Harare, Zimbabwe (CNN) -- Prosecutors in Zimbabwe dropped treason charges Monday against six activists accused of plotting an Egyptian-style uprising against President Robert Mugabe.
The activists still face lesser charges, an official said.
They were part of a group of 46 union members and political activists arrested in February after authorities said they were caught watching footage of the protests that led to the ouster of Tunisian leader Zine El Abidine Ben Ali and Egyptian President Hosni Mubarak this year.
Their case attracted widespread attention after their attorney accused state security agents of beating at least 12 of the 46 with broomsticks while they were in custody.
Prosecutor Edmore Nyazamba told Magistrate Morgan Nemadire Monday that the state is now charging the six activists with "conspiracy to commit violence or alternatively inciting public violence or participating in a gathering with intent to promote public violence, breaches of peace and bigotry."
A Harare magistrate had previously cleared the 40 other activists.
Nyazamba did not say why the state decided to drop the treason charges, which carry the death sentence in Zimbabwe.
The trial for the six is scheduled to start on August 22.
The activists' defense attorney, Alec Muchadehama, said the state is "desperate to harass its own citizens."
"The state has no case.
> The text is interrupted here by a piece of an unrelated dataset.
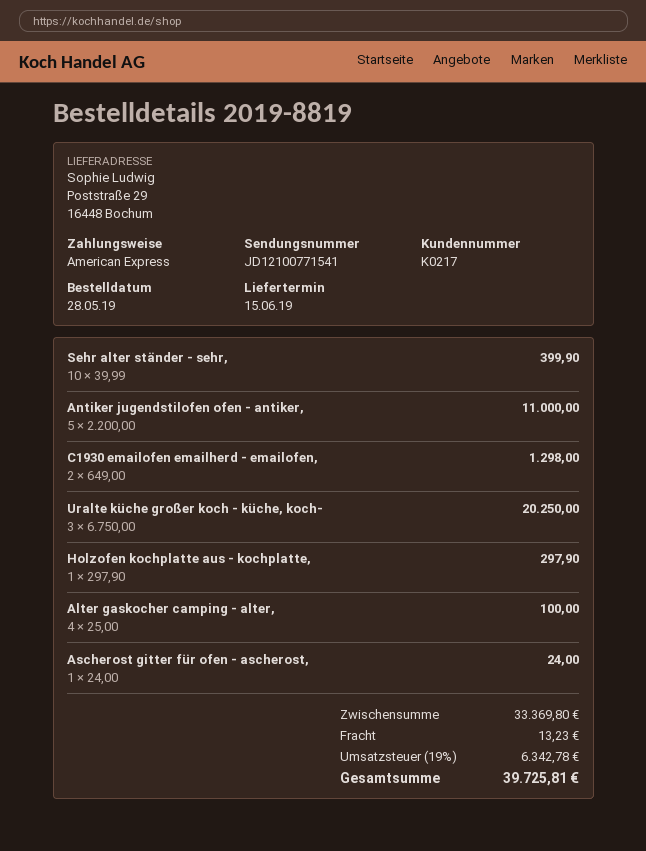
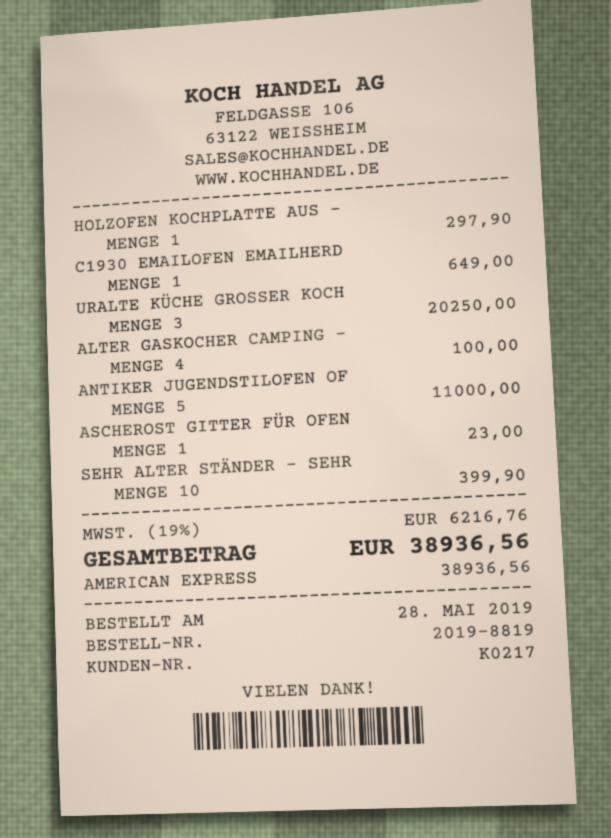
C1930 emailofen emailherd - emailofen,: 2 for 1298.00 -> 1 for 649.00
Ascherost gitter für ofen - ascherost,: 1 for 24.00 -> 1 for 23.00
shipping: 13.23 -> none
tax: 19% = 6342.78 -> 19% = 6216.76
total: 39725.81 -> 38936.56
We have a very clear case of persecution and not prosecution," he said.
Also Monday, prosecutors dropped corruption charges against Zimbabwean Energy Minister Elton Mangoma.
Mangoma, a top aide to Prime Minister Morgan Tsvangirai, told reporters the charges had been politically motivated and were aimed at embarrassing his boss.
"I knew from the onset that these were trumped up charges and feel I didn't have a case to answer," he said.